### Records from a collection
........
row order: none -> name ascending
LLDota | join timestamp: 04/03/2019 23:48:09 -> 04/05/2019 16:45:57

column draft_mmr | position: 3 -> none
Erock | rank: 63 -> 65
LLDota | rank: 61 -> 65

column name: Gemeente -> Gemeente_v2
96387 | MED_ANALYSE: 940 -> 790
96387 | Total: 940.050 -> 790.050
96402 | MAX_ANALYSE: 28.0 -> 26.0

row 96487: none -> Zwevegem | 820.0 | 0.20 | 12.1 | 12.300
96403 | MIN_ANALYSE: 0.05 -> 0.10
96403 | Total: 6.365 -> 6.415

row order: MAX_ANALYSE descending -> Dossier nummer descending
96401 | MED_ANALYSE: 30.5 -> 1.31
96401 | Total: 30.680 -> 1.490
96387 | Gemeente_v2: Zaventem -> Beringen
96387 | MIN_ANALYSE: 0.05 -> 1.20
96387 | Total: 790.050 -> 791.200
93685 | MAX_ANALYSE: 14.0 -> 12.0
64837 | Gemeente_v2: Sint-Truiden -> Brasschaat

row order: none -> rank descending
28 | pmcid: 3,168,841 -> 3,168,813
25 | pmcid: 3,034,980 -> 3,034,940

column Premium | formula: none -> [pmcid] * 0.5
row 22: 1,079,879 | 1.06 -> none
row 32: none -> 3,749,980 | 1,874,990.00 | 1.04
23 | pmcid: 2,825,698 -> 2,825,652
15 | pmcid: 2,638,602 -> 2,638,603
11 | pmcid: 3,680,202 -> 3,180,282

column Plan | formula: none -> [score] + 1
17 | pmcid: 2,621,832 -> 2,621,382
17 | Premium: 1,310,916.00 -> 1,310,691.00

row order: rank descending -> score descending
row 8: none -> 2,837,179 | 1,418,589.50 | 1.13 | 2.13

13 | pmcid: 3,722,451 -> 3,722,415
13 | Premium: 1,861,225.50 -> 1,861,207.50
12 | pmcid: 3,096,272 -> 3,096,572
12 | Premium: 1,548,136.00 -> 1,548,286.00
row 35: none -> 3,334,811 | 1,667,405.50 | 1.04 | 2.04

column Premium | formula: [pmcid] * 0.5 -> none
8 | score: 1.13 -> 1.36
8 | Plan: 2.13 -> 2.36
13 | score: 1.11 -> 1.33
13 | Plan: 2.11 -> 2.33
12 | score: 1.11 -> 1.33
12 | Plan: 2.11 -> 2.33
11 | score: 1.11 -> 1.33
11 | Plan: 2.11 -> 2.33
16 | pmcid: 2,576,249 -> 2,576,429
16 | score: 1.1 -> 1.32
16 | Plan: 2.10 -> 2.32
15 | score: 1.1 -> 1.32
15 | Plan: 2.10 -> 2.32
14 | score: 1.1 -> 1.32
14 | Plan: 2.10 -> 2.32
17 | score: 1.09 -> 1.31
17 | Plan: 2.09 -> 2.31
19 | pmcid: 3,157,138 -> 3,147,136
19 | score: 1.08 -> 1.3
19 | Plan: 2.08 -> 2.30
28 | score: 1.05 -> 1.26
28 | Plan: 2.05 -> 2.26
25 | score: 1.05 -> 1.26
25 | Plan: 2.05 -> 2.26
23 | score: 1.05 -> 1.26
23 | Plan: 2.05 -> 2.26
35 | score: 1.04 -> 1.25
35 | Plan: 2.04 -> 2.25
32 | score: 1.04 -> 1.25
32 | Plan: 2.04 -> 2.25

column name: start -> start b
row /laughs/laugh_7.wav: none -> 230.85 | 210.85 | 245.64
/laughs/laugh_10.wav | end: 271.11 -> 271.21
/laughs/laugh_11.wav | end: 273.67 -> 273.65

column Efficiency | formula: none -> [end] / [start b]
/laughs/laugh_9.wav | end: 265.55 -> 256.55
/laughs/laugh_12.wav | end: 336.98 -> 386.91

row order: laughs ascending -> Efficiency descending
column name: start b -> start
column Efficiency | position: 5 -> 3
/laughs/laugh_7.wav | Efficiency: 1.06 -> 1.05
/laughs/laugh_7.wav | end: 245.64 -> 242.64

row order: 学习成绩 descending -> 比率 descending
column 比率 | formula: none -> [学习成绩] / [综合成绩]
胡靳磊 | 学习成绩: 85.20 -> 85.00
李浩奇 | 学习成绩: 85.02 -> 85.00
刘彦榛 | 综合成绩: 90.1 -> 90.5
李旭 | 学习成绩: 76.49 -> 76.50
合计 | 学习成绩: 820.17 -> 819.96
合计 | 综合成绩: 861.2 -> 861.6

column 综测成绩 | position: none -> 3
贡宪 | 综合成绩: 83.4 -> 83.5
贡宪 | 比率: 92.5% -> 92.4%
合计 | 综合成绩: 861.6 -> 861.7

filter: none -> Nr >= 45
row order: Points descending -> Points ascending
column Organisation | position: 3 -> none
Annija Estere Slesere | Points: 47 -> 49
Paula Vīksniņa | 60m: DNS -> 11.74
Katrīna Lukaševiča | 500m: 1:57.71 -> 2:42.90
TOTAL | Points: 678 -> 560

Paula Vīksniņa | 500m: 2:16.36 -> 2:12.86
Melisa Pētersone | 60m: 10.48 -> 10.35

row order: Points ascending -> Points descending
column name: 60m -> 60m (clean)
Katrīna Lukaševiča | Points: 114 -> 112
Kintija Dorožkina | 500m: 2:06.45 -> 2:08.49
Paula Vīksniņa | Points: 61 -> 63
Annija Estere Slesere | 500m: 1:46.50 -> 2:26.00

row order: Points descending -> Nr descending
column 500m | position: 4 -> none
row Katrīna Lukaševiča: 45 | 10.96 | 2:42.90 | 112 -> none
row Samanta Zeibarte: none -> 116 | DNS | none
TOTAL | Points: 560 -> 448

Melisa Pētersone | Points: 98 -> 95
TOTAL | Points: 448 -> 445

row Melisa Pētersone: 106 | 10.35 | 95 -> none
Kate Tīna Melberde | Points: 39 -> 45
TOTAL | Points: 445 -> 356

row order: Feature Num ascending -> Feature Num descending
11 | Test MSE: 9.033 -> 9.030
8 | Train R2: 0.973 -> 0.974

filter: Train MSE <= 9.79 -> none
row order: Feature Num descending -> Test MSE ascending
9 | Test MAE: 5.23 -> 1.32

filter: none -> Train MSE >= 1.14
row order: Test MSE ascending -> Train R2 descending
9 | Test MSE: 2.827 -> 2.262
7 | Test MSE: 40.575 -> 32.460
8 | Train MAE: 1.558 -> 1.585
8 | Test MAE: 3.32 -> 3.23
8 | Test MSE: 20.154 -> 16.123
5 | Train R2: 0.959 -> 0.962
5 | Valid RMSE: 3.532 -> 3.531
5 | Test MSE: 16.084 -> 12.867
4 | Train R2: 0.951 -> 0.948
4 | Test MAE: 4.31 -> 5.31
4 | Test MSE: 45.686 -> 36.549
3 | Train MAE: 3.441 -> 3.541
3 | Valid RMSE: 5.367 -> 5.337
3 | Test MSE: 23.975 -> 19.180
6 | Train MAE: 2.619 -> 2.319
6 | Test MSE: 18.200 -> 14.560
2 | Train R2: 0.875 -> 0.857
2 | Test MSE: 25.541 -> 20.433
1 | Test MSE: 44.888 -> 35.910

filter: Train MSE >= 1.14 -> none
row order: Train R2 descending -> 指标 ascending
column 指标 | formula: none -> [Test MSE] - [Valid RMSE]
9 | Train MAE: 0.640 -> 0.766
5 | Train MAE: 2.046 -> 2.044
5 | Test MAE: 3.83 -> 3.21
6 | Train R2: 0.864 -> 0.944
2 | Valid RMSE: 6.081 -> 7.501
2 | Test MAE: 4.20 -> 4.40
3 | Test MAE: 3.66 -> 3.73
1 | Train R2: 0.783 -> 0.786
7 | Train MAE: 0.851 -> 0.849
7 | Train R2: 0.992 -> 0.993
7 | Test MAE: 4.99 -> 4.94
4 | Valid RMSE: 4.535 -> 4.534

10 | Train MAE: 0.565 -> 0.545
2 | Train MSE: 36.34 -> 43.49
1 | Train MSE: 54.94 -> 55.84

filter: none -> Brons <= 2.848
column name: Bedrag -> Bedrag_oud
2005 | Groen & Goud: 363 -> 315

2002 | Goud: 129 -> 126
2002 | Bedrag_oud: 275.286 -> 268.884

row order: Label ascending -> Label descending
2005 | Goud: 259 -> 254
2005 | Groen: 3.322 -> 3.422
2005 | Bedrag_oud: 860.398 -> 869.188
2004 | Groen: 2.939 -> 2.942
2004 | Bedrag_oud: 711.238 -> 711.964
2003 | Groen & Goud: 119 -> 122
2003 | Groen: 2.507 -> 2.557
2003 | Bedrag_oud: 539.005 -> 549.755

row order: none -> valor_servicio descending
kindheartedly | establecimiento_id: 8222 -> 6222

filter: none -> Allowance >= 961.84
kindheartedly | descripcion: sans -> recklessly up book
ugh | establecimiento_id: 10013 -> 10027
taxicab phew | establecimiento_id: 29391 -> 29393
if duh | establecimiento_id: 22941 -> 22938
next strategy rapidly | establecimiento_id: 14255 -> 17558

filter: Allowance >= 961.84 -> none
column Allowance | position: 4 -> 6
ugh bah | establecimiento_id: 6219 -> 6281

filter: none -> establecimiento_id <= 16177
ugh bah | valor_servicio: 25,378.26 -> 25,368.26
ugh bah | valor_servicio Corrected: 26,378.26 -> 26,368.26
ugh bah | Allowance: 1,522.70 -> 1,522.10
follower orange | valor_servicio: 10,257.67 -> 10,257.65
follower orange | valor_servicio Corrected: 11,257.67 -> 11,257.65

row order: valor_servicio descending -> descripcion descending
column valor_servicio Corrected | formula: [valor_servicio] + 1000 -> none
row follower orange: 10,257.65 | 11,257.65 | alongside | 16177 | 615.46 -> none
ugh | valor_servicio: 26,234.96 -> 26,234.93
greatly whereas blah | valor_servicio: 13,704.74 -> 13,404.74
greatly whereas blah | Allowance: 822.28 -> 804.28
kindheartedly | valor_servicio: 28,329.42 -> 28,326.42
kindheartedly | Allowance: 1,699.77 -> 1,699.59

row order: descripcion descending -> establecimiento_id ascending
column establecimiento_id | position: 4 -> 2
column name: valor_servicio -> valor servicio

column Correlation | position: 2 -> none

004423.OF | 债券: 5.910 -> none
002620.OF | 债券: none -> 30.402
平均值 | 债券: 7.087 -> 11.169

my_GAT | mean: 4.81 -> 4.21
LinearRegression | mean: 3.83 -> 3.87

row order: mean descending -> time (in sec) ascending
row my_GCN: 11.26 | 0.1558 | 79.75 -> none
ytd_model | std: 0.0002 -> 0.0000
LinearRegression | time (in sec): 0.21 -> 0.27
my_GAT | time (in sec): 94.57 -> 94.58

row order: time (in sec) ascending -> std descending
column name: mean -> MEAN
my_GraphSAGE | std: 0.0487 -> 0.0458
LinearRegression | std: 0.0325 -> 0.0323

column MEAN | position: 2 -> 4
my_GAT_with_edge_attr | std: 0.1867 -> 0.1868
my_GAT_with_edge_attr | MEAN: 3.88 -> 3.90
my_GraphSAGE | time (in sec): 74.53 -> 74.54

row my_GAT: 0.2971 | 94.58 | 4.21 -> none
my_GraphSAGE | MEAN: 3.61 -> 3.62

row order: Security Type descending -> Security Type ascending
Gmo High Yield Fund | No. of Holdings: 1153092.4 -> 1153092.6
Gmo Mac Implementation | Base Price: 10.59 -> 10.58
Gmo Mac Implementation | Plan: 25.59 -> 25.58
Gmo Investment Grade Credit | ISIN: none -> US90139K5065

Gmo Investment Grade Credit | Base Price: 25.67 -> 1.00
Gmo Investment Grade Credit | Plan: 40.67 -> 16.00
........
Above are the records. Print exactly, and only, the lines from the line with "19 | pmcid: 3,157,138 -> 3,147,136" to the line with "row Melisa Pētersone: 106", both inclusive.

19 | pmcid: 3,157,138 -> 3,147,136
19 | score: 1.08 -> 1.3
19 | Plan: 2.08 -> 2.30
28 | score: 1.05 -> 1.26
28 | Plan: 2.05 -> 2.26
25 | score: 1.05 -> 1.26
25 | Plan: 2.05 -> 2.26
23 | score: 1.05 -> 1.26
23 | Plan: 2.05 -> 2.26
35 | score: 1.04 -> 1.25
35 | Plan: 2.04 -> 2.25
32 | score: 1.04 -> 1.25
32 | Plan: 2.04 -> 2.25

column name: start -> start b
row /laughs/laugh_7.wav: none -> 230.85 | 210.85 | 245.64
/laughs/laugh_10.wav | end: 271.11 -> 271.21
/laughs/laugh_11.wav | end: 273.67 -> 273.65

column Efficiency | formula: none -> [end] / [start b]
/laughs/laugh_9.wav | end: 265.55 -> 256.55
/laughs/laugh_12.wav | end: 336.98 -> 386.91

row order: laughs ascending -> Efficiency descending
column name: start b -> start
column Efficiency | position: 5 -> 3
/laughs/laugh_7.wav | Efficiency: 1.06 -> 1.05
/laughs/laugh_7.wav | end: 245.64 -> 242.64

row order: 学习成绩 descending -> 比率 descending
column 比率 | formula: none -> [学习成绩] / [综合成绩]
胡靳磊 | 学习成绩: 85.20 -> 85.00
李浩奇 | 学习成绩: 85.02 -> 85.00
刘彦榛 | 综合成绩: 90.1 -> 90.5
李旭 | 学习成绩: 76.49 -> 76.50
合计 | 学习成绩: 820.17 -> 819.96
合计 | 综合成绩: 861.2 -> 861.6

column 综测成绩 | position: none -> 3
贡宪 | 综合成绩: 83.4 -> 83.5
贡宪 | 比率: 92.5% -> 92.4%
合计 | 综合成绩: 861.6 -> 861.7

filter: none -> Nr >= 45
row order: Points descending -> Points ascending
column Organisation | position: 3 -> none
Annija Estere Slesere | Points: 47 -> 49
Paula Vīksniņa | 60m: DNS -> 11.74
Katrīna Lukaševiča | 500m: 1:57.71 -> 2:42.90
TOTAL | Points: 678 -> 560

Paula Vīksniņa | 500m: 2:16.36 -> 2:12.86
Melisa Pētersone | 60m: 10.48 -> 10.35

row order: Points ascending -> Points descending
column name: 60m -> 60m (clean)
Katrīna Lukaševiča | Points: 114 -> 112
Kintija Dorožkina | 500m: 2:06.45 -> 2:08.49
Paula Vīksniņa | Points: 61 -> 63
Annija Estere Slesere | 500m: 1:46.50 -> 2:26.00

row order: Points descending -> Nr descending
column 500m | position: 4 -> none
row Katrīna Lukaševiča: 45 | 10.96 | 2:42.90 | 112 -> none
row Samanta Zeibarte: none -> 116 | DNS | none
TOTAL | Points: 560 -> 448

Melisa Pētersone | Points: 98 -> 95
TOTAL | Points: 448 -> 445

row Melisa Pētersone: 106 | 10.35 | 95 -> none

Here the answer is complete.